January 14, 2011
Let’s be real. Everyone will have at least one bad manager in their lifetime. Having only one is what would be considered a miracle.
It’s a frustrating experience, to say the least, yet it’s one that has a lot of value. Here are some of the lessons I’ve learned through my bad management experiences.
Be more assertive.
No one is going to save you from your situation. If you’re like most people you have no way out of this situation other than quitting your job and that just isn’t always the best solution. So speak up. Tell your mentors that you are having a hard time and that you need advice. Figure out what your options are to make your situation more tolerable. Figure out what you need from your boss to do your job better and discuss your expectations with your manager. Ask what hers are. And when you aren’t given clear answers, let it be known.
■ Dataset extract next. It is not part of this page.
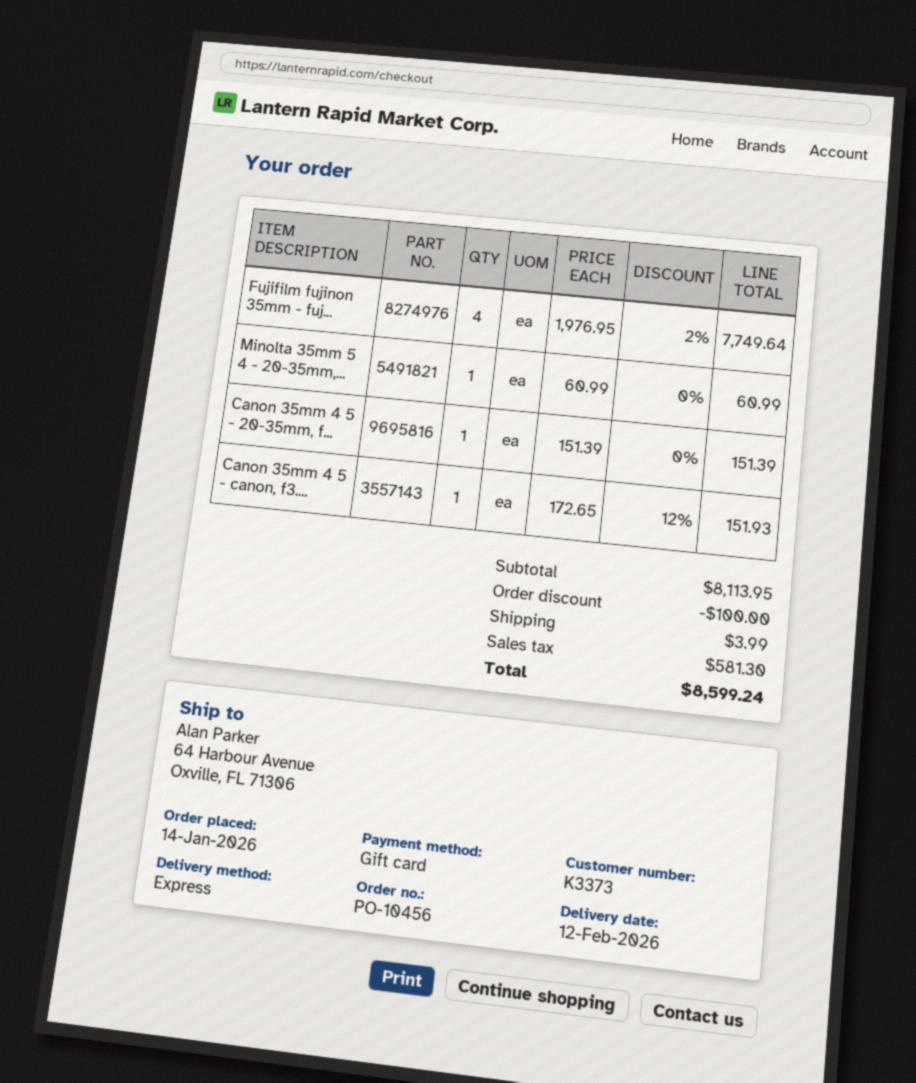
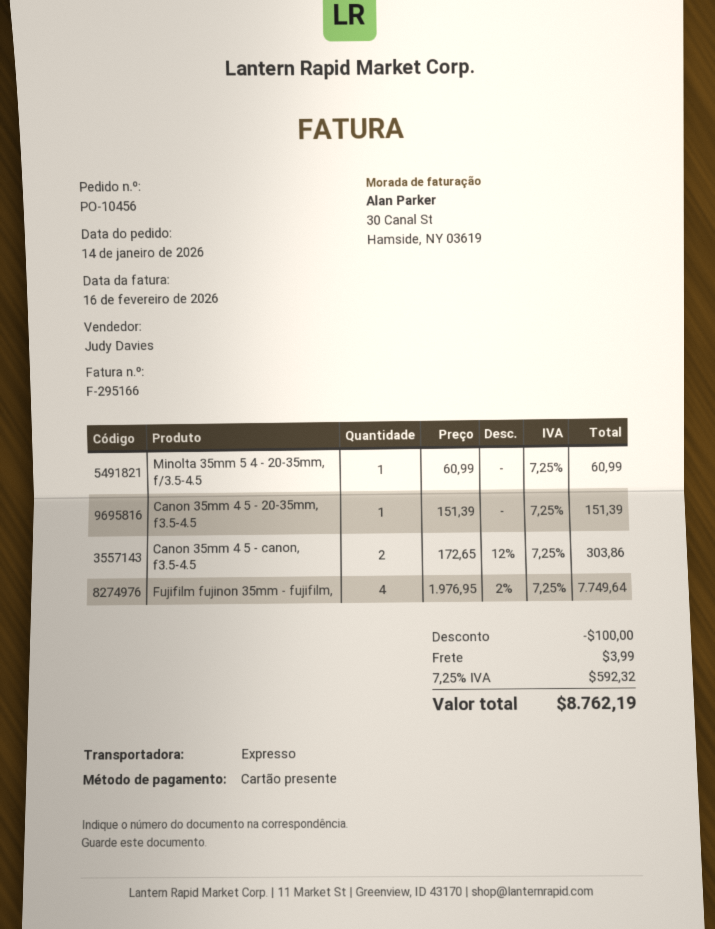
Canon 35mm 4 5 - canon, f3....: 1 x 172.65 - 12% = 151.93 -> 2 x 172.65 - 12% = 303.86
tax: 581.30 -> 592.32
total: 8599.24 -> 8762.19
Seek advice and feedback constantly.
This is important no matter what position you’re in or what kind of boss you have. However, this is even more important if you have a manager who doesn’t set clear expectations, communicate effectively or regularly review your work. The last thing you want is to be surprised with a less than stellar review when you believe you have produced high-quality work. By establishing a consistent and informal communication process (e.g. monthly checkpoint meetings) you can minimize the risk of any surprises.
Take mental health days.
I like to call them staycations, defined as vacations in the comfort and peace of one’s own home. Activities completed during a staycation usually include pampering, crappy TV watching, napping, junk food eating and web surfing (or is that just me?). Depending on the number of vacation days you have, be sure that you schedule a few of these throughout the year. This allows you to recoup and reenergize so that you can maintain a positive and professional attitude at work. Staycations are necessary for me at least a couple times a year, even more so when working for a horrible manager.
You, too, will be a manager one day, if you aren't already. Deciding the kind of manager you want to be starts today. Ask yourself questions after you interact with your manager. What is it that you don’t like about his style? What things do you wish she would do more of? How does he communicate? What would you do differently? While it likely won’t guarantee that you’ll be a perfect manager, it’s never too early for self-reflection.
Appreciate the great managers.
They say you can enjoy sunshine unless you experience rain. The same thing applies in the workplace (not literally, of course). I’ve had more than my fair share of great managers, but having experience with bad managers helped me understand what I appreciated about my great managers so much more. I even suggest that you let those managers know how much you appreciate them. They’ll be happy to receive the positive feedback.
What have your experiences with bad management taught you?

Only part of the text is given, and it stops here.